Use this assessment questionnaire. These issues are difficult to think about, let alone deal with. But if you have a sense of unease when thinking about your care partner’s abilities, it’s time to put safety precautions in place.
- How far along in the disease is the person? If the person is in the moderate phase of dementia, the phase when they need help with basic daily activities such as bathing and brushing their teeth, it’s not safe to leave him or her home alone.
- Do they get easily confused?
- Do they get lost walking around the neighborhood or in the house?
- Do they follow you throughout the house?
- Could they make a phone call if they need help or become anxious?
- Do they still cook, make coffee or use the microwave? Do they forget to turn off the stove or oven? If so, they should not be allowed to cook any longer.
- Are they able to make themselves something to eat? If not, could they find food that has been prepared for them, or are they able to find a snack?
- Do they wander?
- Do they recognize dangerous situations such as fire?
- Are they susceptible to scam phone calls? Are they apt to provide private information?
- Can the person engage in enjoyable hobbies or activities such as gardening, knitting, wood work?
- Can they distinguish between a family, friend, neighbor and stranger if someone comes to the door?
- Is it easy for them to toilet without assistance?
- If there were an emergency in the house, could they leave and seek shelter?
- Is there a possibility the person could damage or destroy your personal property if they got highly agitated?
Keep your care partner safe from wandering
There’s nothing more frightening than discovering that your care partner has wandered out of the house and is nowhere to be found. If the weather is very hot or very cold this could turn into an emergency situation. Or if the person needs a medication at a specific time, it could become a matter of life or death.
Here are some ways to reduce this risk.
Never leave your care partner alone in the car, even for a quick stop.
Hide the car keys. I had a neighbor whose husband took the car keys and drove off into an isolated area. Although the car was found, he was never seen again. It was an unspeakable tragedy.
Camouflage the exterior doors with curtains, a poster, or sign that says, “Stop,” or “Do not enter.
Don’t leave shoes, hats, coats, or keys near the exit doors. All are reminders of leaving home.
Inform your neighbors so if they see your care partner wandering around the neighborhood, they can alert you or the police, or gently guide the person home.
Have your care partner carry a photo ID, and wear a medical bracelet. Put labels inside their coat, hat, etc.,
Project Lifesaver is a program offered by police departments. Some police departments offer wristbands at discounted rates or at no charge. To find out or enroll in Project Lifesaver, contact your local police department and ask if they participate. Call Project Lifesaver International Headquarters at (757) 546-5502 or visit the Project Lifesaver website.

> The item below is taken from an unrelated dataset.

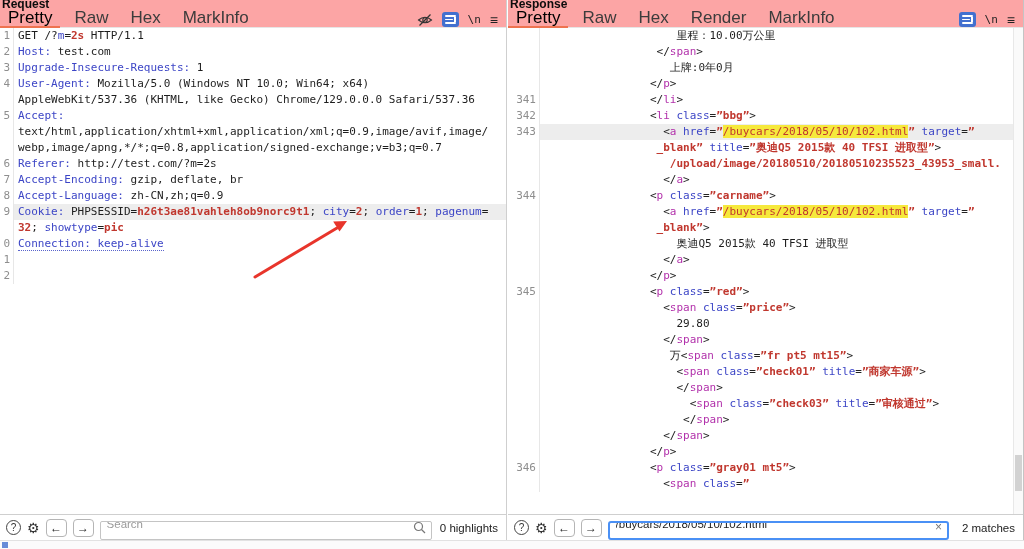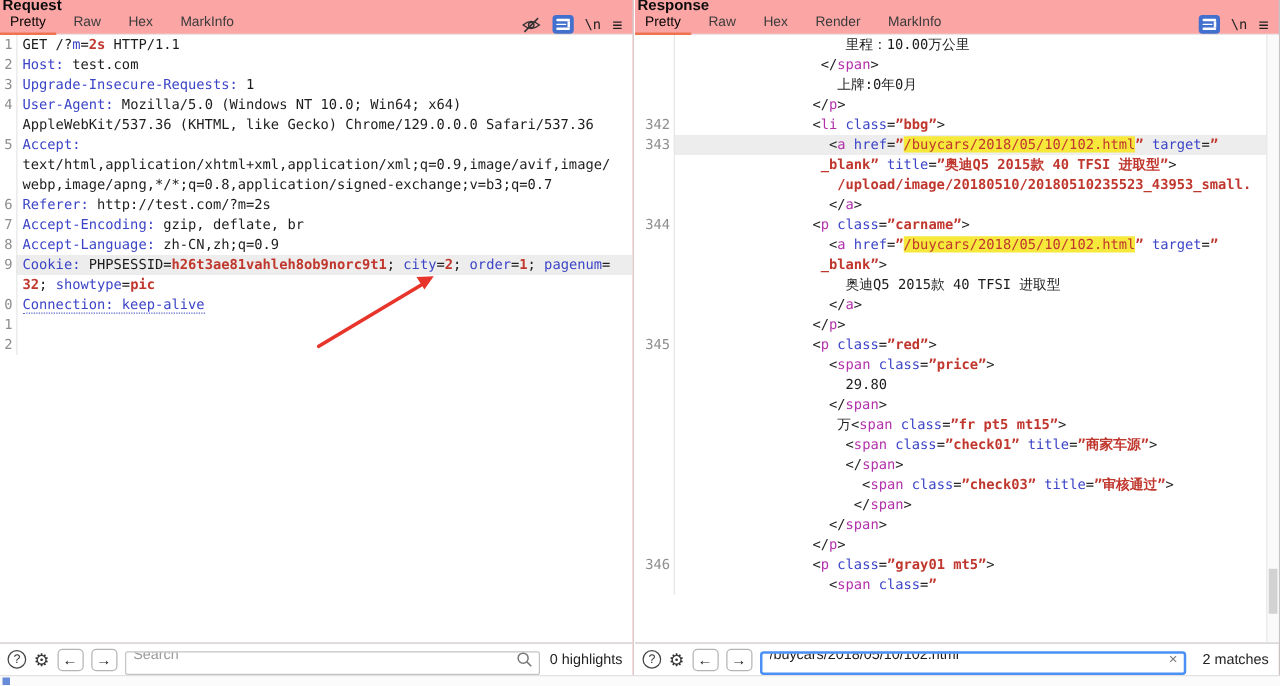"Pretty" .tab { font-size: 11px -> 17px }
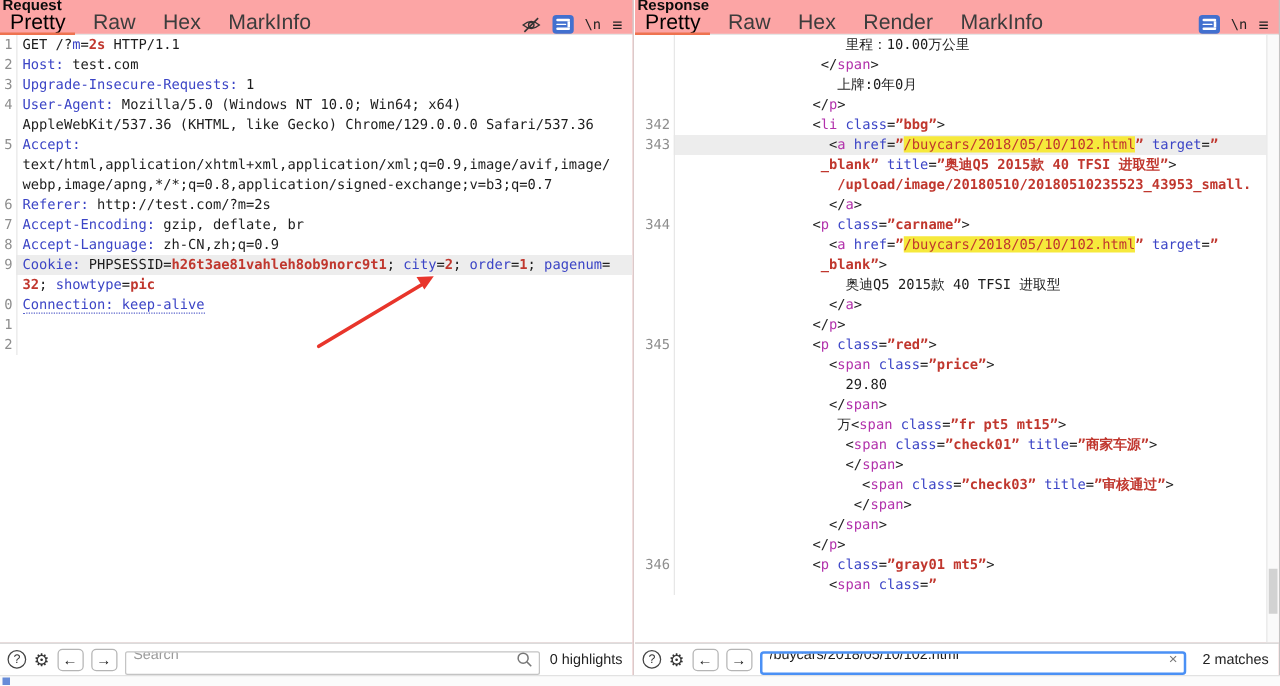"341" div.crow { html: none -> <div> <span>341</span> <span><span> &lt;/</span><span>li</span><span>&gt;</span></span> </div> }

Enroll in the MedicAlert https://www.medicalert.org/ and Alzheimer’s Association’s safe-return program. Read about it here: https://www.alz.org/help-support/caregiving/safety/medicalert-with-24-7-wandering-support. For a fee, participants receive an identification bracelet, necklace or clothing tags and access to 24-hour support in case of emergency. You also might have your loved one wear a GPS or other tracking device.
Read Dr. Laura Struble’s excellent article “How to Minimize Wandering in a Senior with Dementia” in which she says it’s important to first observe the person and try to figure out why your care partner is wandering or trying to leave, what they are trying to achieve, and where they want to go. https://www.agingcare.com/articles/help-a-senior-with-dementia-who-wanders-167541.htm
Safety first is always a good motto. It might take a little work and effort to put these safety measures into place, but it will definitely be worth it for your own peace of mind and for the health and safety of your care partner.
Care for the caregiver
If you are the caregiver of someone at home, it’s vital that you take care of yourself and get out of the house, hopefully, for at least a walk every day. During the coronavirus pandemic, you aren’t doing as much as you normally would outside of the house, but try to take a daily walk.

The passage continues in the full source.